It was re-named Warrior Square Picture Theatre in 1914, then in 1920, it became the Strand Cinema. It was equipped with a pipe organ and a full orchestra. The building was severely damaged by a fire in November 1926, and all that remained was the High Street facade.
It was rebuilt and re-opened on 28th January 1928 with Janet Gaynor in “Seventh Heaven”. It had an enlarged seating capacity for 1,650, and a 16 feet deep stage. A new Kinora 3Manual pipe organ was installed and opened by organist Donovan Ryan. Again there was a full orchestra and the cinema now had a billiard saloon in the building. The facade was a single storey, faced in white tiles, with the builk of the auditorium rising behind. In 1937, it was taken over by Mistlin’s Theatres.

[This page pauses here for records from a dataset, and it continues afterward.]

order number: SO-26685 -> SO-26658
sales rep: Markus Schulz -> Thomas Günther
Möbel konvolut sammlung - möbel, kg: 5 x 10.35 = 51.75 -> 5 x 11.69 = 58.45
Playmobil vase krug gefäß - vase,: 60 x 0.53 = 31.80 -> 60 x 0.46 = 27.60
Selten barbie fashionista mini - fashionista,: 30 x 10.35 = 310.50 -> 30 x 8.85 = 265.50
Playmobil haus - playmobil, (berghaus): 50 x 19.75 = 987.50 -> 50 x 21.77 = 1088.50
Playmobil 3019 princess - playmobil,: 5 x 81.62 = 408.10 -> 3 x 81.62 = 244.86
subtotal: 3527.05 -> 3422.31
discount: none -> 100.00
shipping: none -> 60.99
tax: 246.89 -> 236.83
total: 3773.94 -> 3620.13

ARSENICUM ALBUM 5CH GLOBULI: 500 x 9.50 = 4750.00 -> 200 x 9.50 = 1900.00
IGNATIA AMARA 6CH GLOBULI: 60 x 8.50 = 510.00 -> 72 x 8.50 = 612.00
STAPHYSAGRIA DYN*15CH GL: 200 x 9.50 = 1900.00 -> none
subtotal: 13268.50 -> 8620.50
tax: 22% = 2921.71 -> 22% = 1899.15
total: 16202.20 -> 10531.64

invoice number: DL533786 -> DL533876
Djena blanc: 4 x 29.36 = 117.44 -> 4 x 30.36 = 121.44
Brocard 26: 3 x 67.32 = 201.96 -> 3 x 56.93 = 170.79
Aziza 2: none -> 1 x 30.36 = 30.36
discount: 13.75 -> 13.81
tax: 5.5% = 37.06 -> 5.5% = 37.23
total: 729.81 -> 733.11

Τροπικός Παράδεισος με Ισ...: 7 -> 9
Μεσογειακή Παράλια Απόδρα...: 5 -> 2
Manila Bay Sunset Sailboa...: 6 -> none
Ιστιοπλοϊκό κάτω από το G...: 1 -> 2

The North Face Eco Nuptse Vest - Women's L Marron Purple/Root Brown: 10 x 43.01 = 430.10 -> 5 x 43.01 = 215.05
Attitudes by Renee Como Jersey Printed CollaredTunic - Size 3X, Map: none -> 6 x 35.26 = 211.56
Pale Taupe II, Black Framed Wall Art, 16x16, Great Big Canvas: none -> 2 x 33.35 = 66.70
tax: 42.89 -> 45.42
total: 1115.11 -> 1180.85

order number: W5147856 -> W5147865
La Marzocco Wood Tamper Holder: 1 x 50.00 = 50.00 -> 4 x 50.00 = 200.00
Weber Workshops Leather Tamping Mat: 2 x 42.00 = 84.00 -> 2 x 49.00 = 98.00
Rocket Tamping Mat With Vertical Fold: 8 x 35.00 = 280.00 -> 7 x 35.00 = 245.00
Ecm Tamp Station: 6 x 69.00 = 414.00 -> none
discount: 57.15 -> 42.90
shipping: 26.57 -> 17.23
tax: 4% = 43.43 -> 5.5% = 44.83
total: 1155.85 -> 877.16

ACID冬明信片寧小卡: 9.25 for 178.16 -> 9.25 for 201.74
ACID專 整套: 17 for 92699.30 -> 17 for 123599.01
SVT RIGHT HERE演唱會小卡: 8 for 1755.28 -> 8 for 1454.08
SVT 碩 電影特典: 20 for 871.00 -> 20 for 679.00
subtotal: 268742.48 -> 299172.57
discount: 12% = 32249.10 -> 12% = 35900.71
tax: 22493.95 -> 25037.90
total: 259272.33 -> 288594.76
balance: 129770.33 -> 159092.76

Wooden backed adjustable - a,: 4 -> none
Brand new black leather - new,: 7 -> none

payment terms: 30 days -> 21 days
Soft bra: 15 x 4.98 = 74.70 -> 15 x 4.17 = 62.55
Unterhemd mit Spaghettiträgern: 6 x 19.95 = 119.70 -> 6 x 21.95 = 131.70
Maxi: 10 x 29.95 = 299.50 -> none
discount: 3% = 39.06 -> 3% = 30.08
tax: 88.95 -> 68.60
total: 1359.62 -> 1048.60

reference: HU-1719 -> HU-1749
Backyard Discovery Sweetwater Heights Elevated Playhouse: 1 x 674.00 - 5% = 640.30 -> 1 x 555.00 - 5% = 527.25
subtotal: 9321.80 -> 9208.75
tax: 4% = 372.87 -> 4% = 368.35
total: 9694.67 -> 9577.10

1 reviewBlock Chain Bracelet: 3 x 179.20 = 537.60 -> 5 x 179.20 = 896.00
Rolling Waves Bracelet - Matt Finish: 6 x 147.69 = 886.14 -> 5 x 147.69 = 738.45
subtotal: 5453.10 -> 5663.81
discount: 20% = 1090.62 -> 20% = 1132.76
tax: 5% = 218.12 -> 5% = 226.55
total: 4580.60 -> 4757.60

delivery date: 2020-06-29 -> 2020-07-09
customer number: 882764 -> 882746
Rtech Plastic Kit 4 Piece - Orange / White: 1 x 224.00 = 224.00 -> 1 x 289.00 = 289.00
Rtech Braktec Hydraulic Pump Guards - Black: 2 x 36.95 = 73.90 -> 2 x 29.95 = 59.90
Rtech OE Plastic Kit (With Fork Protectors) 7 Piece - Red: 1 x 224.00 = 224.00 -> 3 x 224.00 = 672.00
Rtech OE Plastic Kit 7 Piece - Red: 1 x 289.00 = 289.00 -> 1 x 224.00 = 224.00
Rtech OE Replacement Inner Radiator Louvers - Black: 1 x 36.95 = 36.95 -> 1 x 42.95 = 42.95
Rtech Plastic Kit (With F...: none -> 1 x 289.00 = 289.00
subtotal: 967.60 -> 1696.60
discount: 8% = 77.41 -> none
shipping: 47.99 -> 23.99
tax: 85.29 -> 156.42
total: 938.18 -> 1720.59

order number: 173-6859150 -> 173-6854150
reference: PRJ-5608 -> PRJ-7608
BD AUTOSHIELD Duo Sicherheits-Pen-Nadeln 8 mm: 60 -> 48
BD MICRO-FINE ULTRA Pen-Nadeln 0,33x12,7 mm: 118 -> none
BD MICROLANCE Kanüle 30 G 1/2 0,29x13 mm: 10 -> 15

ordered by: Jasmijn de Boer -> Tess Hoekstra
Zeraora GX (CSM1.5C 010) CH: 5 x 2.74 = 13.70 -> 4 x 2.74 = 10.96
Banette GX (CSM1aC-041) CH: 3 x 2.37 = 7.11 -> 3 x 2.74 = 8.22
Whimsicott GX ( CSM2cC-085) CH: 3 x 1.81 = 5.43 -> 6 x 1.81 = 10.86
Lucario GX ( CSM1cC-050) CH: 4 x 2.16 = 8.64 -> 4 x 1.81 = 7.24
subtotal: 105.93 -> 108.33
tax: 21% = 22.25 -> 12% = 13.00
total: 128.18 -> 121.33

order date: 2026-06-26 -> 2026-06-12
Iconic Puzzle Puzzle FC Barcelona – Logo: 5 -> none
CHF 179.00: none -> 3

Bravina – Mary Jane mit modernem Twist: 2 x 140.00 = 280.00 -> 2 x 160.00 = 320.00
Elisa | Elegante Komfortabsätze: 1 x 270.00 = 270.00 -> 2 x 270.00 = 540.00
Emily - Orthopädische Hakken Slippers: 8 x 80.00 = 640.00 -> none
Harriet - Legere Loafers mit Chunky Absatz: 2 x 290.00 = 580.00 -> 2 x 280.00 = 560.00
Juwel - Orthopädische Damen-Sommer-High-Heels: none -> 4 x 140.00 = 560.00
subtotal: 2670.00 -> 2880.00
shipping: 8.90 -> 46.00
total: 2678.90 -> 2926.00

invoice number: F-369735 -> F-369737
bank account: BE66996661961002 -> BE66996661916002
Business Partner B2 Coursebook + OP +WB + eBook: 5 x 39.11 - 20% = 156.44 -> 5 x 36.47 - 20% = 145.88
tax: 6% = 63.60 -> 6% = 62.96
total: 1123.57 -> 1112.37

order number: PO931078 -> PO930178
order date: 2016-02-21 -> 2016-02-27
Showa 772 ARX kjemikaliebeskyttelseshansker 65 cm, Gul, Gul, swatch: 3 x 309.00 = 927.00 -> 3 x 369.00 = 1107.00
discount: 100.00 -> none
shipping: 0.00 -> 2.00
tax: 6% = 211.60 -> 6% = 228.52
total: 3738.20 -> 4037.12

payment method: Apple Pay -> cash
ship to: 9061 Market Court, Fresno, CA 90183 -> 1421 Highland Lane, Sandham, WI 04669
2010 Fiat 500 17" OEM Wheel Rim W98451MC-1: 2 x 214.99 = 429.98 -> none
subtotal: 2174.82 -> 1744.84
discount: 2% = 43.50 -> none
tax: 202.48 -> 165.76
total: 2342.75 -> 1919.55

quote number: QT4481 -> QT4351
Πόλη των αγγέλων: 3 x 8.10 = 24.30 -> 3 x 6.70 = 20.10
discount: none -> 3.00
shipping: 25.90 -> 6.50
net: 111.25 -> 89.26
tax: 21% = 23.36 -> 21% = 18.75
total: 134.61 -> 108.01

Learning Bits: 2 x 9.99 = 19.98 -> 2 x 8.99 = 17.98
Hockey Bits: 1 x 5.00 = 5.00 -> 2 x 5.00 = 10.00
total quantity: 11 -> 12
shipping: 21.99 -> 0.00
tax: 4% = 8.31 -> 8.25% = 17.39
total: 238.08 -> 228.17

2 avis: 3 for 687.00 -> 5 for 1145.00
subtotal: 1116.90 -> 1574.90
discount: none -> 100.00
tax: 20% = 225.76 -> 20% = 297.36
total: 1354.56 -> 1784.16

The Essoldo Cinemas chain of Newcastle upon Tyne took it over in June 1955, and fitted it with Cinemascope and steophonic sound, re-opening with Tyrone Power in “Untamed”, in late-June 1955. It was re-named Essoldo in November 1955 and the seating capacity was reduced to 1,550. It retained its organ, which was played regulary into the late-1950’s. The Essoldo was closed on 14th May 1960, and the building was purchased by the adjacent Keddie’s department store. It was demolished and an extension to Keddie’s was built on the site. Today the whole block is now one huge shopping complex.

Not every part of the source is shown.